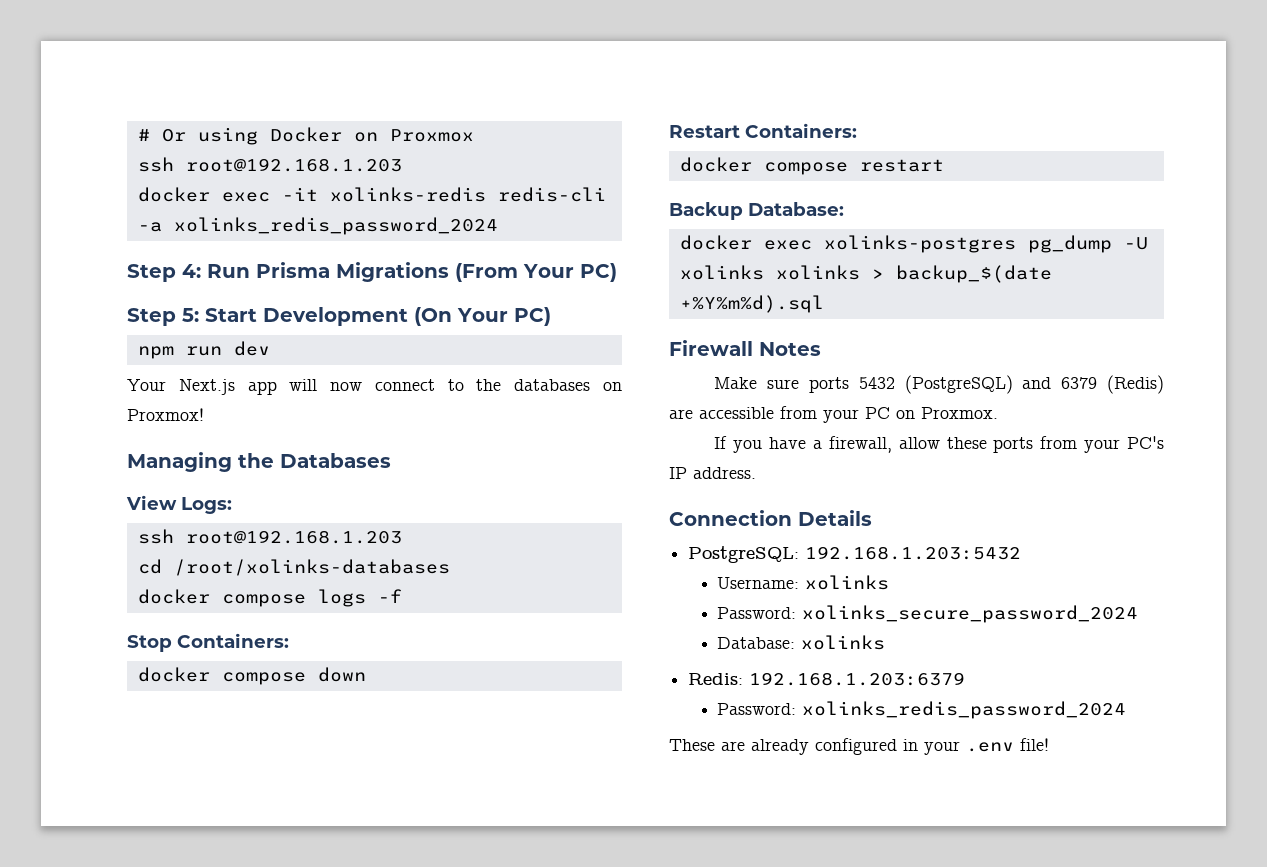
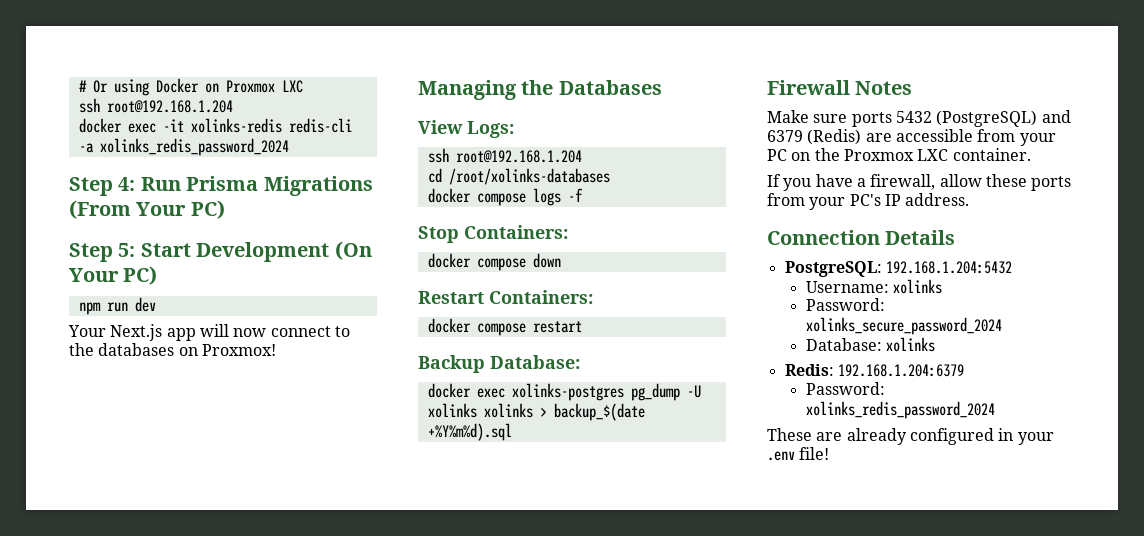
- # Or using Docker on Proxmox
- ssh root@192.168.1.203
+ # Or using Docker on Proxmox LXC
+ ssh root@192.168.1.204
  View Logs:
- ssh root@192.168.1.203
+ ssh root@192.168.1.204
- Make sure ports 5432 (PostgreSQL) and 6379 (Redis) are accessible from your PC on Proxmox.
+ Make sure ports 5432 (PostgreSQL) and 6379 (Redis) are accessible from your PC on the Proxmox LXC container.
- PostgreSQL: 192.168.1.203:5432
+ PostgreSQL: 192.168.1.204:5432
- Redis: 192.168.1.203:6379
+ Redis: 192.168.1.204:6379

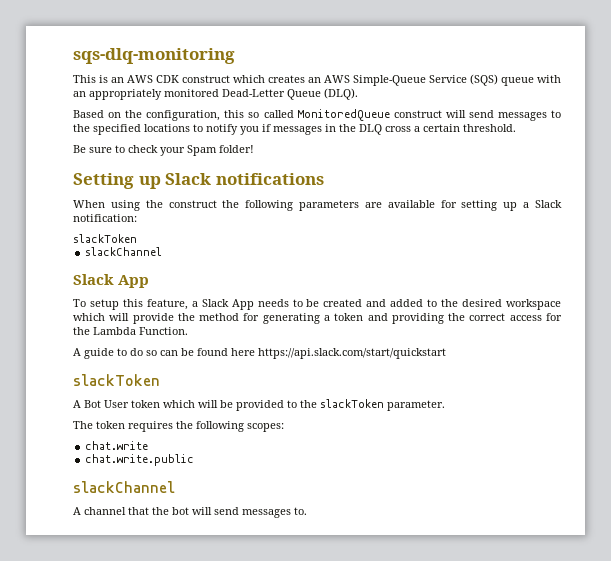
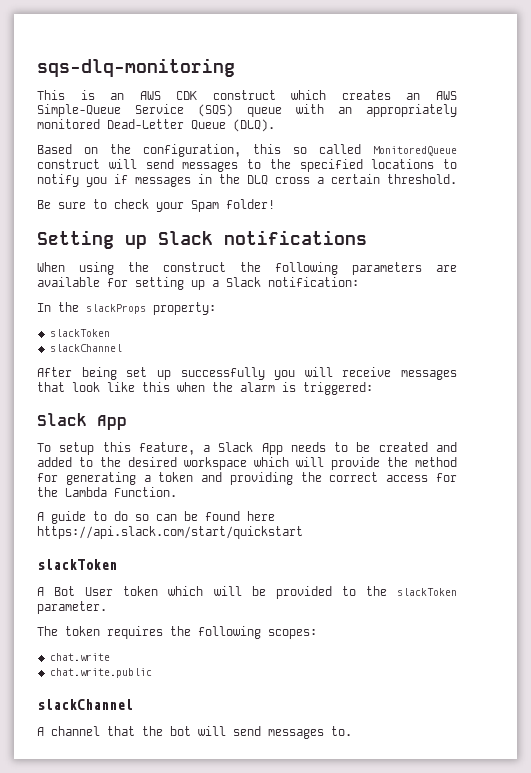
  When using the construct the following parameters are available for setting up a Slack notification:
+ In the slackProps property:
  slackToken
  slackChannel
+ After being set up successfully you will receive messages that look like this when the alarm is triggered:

- - - -

* **About this exercise**:
All lines from the one with "slackChannel" to the end of the material above should be copied exactly, both ends included, and nothing else.

* **Result of this exercise**:
  slackChannel
+ After being set up successfully you will receive messages that look like this when the alarm is triggered:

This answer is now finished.